DIRECTIONS
Set down the data below from its first line to the line holding "- Author: pySED", inclusive; omit all pictures.

Data entries:
▬▬▬▬▬▬

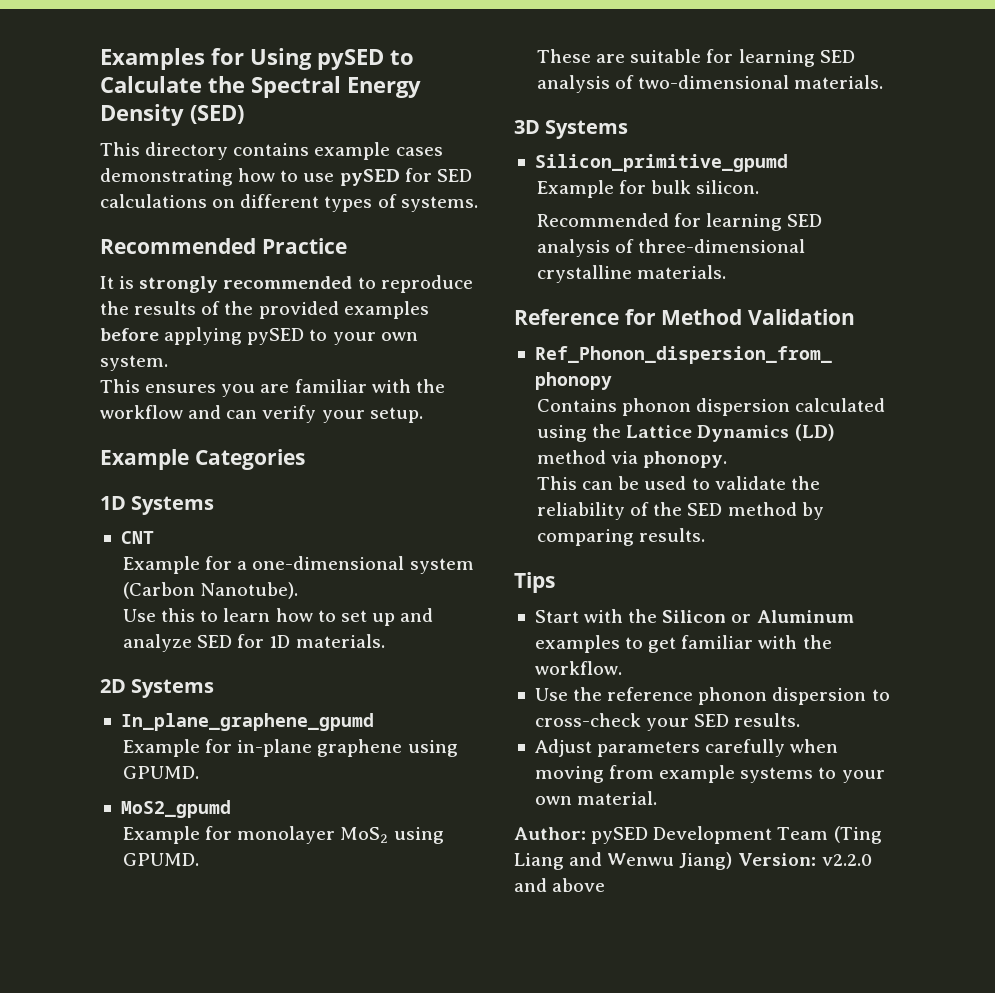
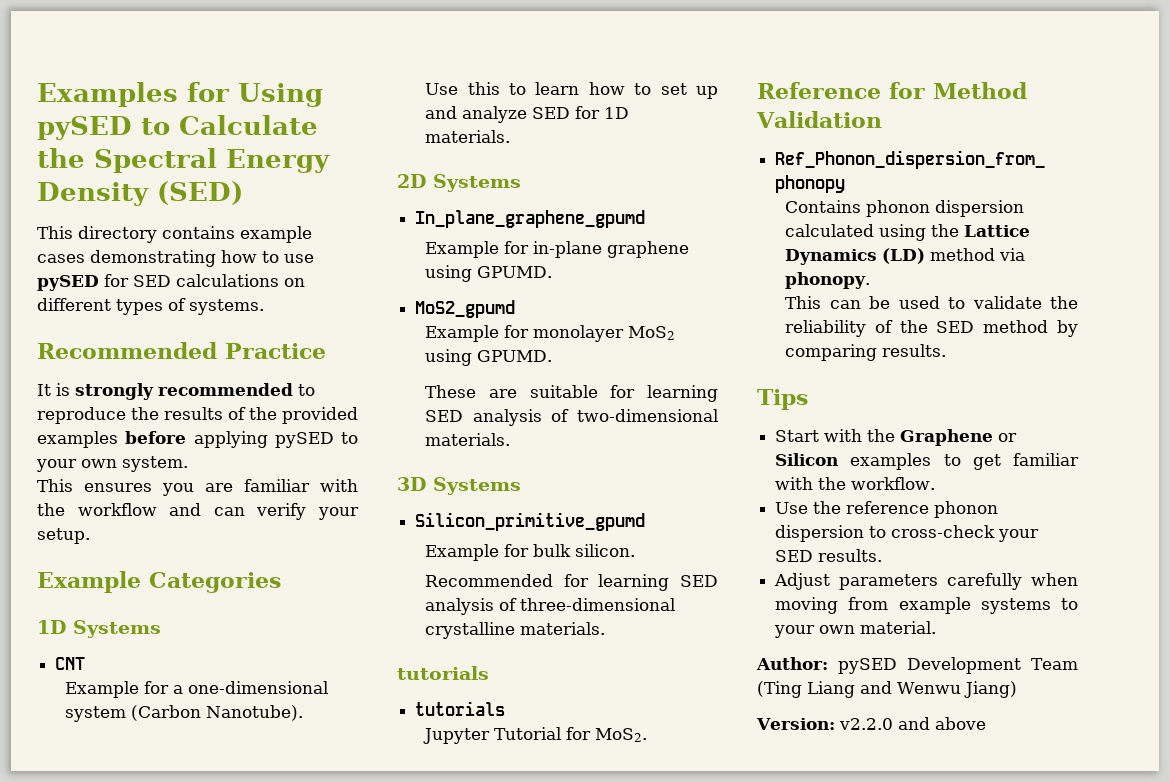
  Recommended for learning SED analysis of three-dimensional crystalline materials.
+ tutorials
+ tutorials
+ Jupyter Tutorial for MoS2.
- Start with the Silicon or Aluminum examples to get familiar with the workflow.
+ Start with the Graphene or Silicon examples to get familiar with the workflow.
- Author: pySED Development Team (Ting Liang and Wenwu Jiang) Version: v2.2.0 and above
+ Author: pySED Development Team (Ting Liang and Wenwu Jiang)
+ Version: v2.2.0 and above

▬▬▬▬▬▬

TASK OUTPUT
  Recommended for learning SED analysis of three-dimensional crystalline materials.
+ tutorials
+ tutorials
+ Jupyter Tutorial for MoS2.
- Start with the Silicon or Aluminum examples to get familiar with the workflow.
+ Start with the Graphene or Silicon examples to get familiar with the workflow.
- Author: pySED Development Team (Ting Liang and Wenwu Jiang) Version: v2.2.0 and above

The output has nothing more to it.